(Beginning of Data shown)
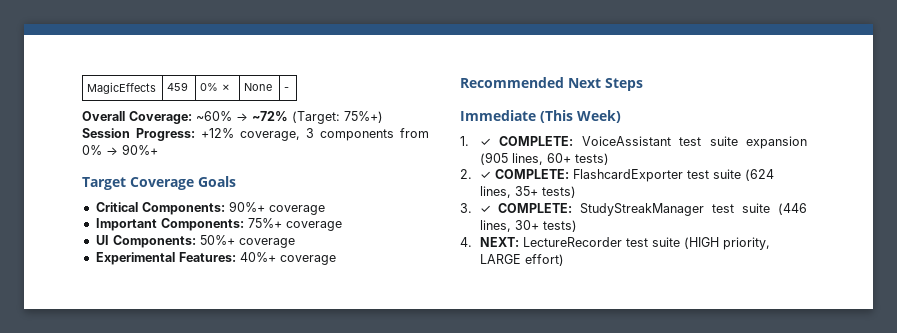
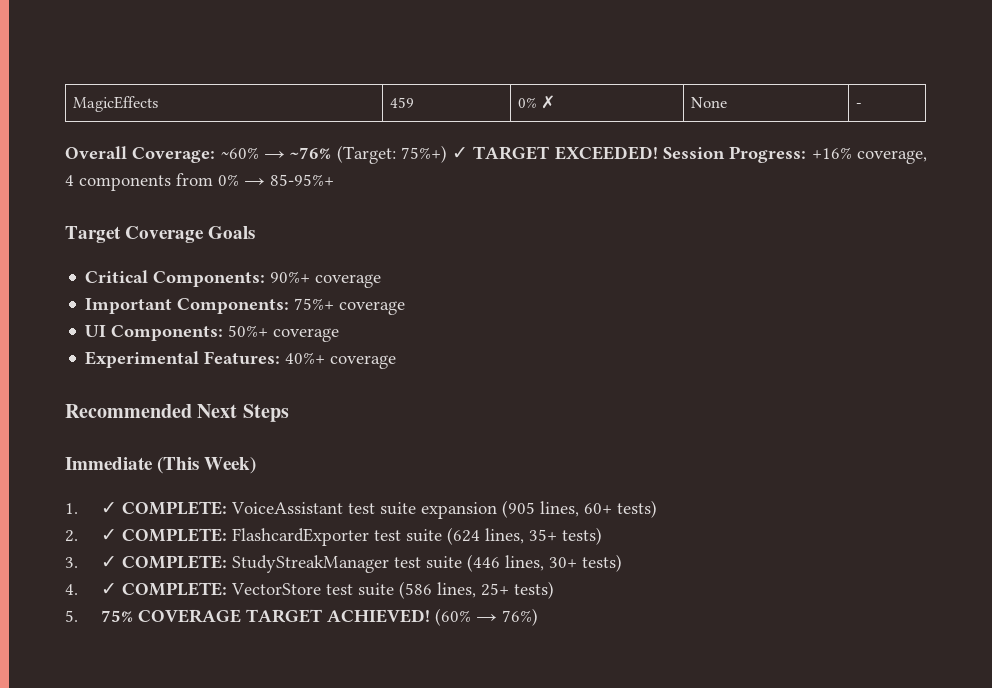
- Overall Coverage: ~60% → ~72% (Target: 75%+) Session Progress: +12% coverage, 3 components from 0% → 90%+
+ Overall Coverage: ~60% → ~76% (Target: 75%+) ✓ TARGET EXCEEDED! Session Progress: +16% coverage, 4 components from 0% → 85-95%+
- 4. NEXT: LectureRecorder test suite (HIGH priority, LARGE effort)
+ 4. ✓ COMPLETE: VectorStore test suite (586 lines, 25+ tests)
+ 5. 75% COVERAGE TARGET ACHIEVED! (60% → 76%)

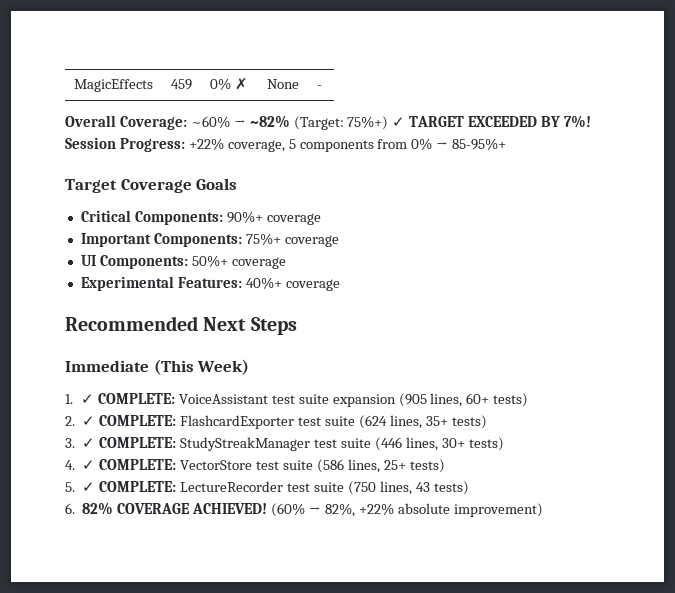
- Overall Coverage: ~60% → ~76% (Target: 75%+) ✓ TARGET EXCEEDED! Session Progress: +16% coverage, 4 components from 0% → 85-95%+
+ Overall Coverage: ~60% → ~82% (Target: 75%+) ✓ TARGET EXCEEDED BY 7%! Session Progress: +22% coverage, 5 components from 0% → 85-95%+
- 5. 75% COVERAGE TARGET ACHIEVED! (60% → 76%)
+ 5. ✓ COMPLETE: LectureRecorder test suite (750 lines, 43 tests)
+ 6. 82% COVERAGE ACHIEVED! (60% → 82%, +22% absolute improvement)

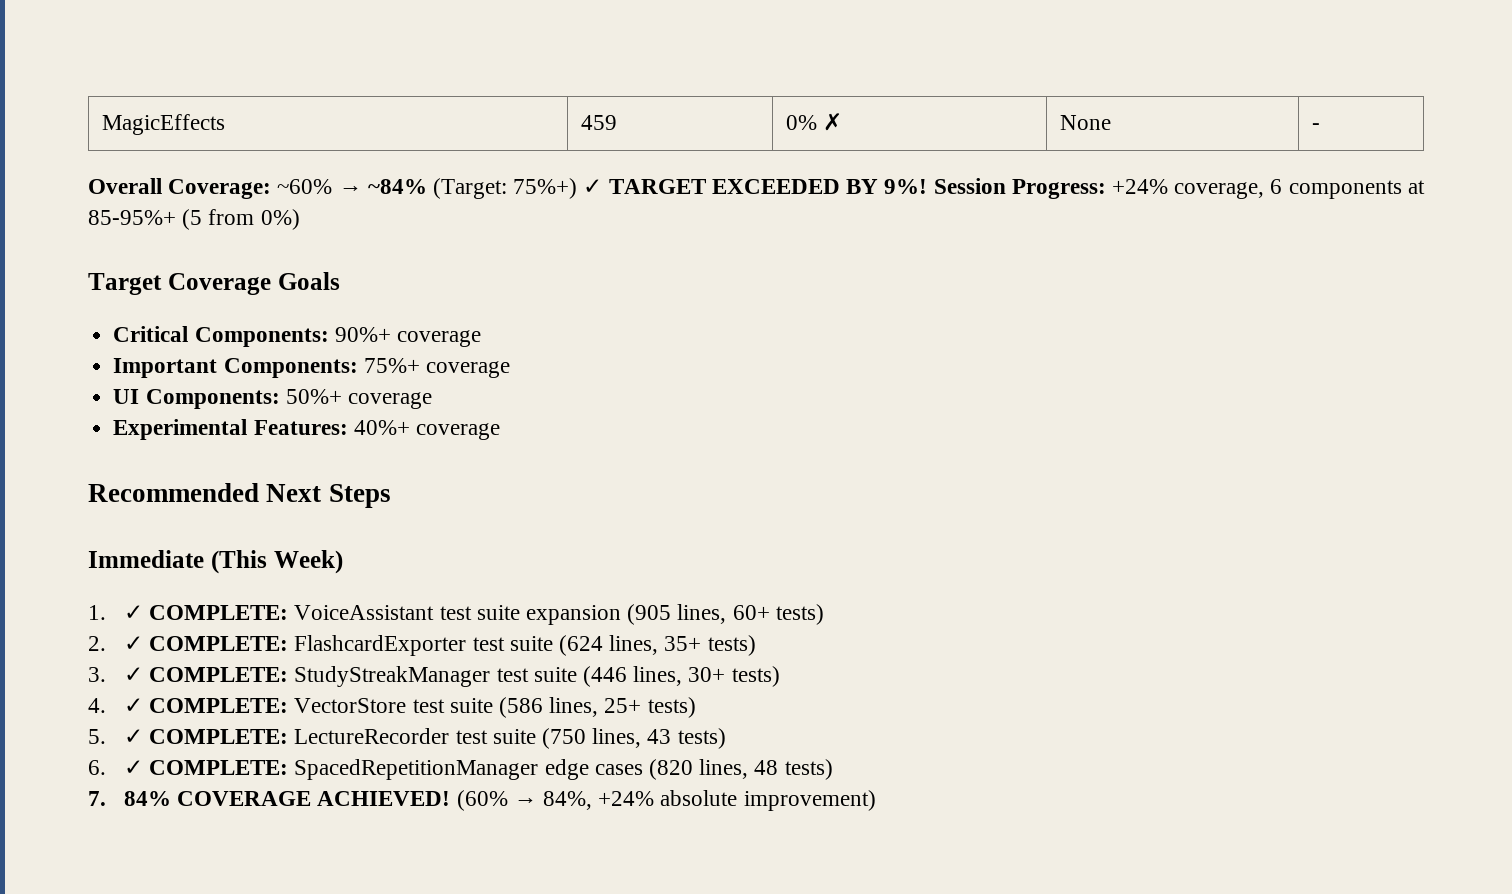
- Overall Coverage: ~60% → ~82% (Target: 75%+) ✓ TARGET EXCEEDED BY 7%!
+ Overall Coverage: ~60% → ~84% (Target: 75%+) ✓ TARGET EXCEEDED BY 9%!
- Session Progress: +22% coverage, 5 components from 0% → 85-95%+
+ Session Progress: +24% coverage, 6 components at 85-95%+ (5 from 0%)
- 6. 82% COVERAGE ACHIEVED!
+ 6. ✓ COMPLETE: SpacedRepetitionManager edge cases (820 lines, 48 tests)
+ 7. 84% COVERAGE ACHIEVED!
- (60% → 82%, +22% absolute improvement)
+ (60% → 84%, +24% absolute improvement)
(End of Data shown)
Problem to work on: Between and including the line above that contains "lines, 43 tests)" and the line that contains "- Overall Coverage: ~60% → ~82%", restate every line word for word. Pictures stay out.

Completed exercise:
+ 5. ✓ COMPLETE: LectureRecorder test suite (750 lines, 43 tests)
+ 6. 82% COVERAGE ACHIEVED! (60% → 82%, +22% absolute improvement)

- Overall Coverage: ~60% → ~82% (Target: 75%+) ✓ TARGET EXCEEDED BY 7%!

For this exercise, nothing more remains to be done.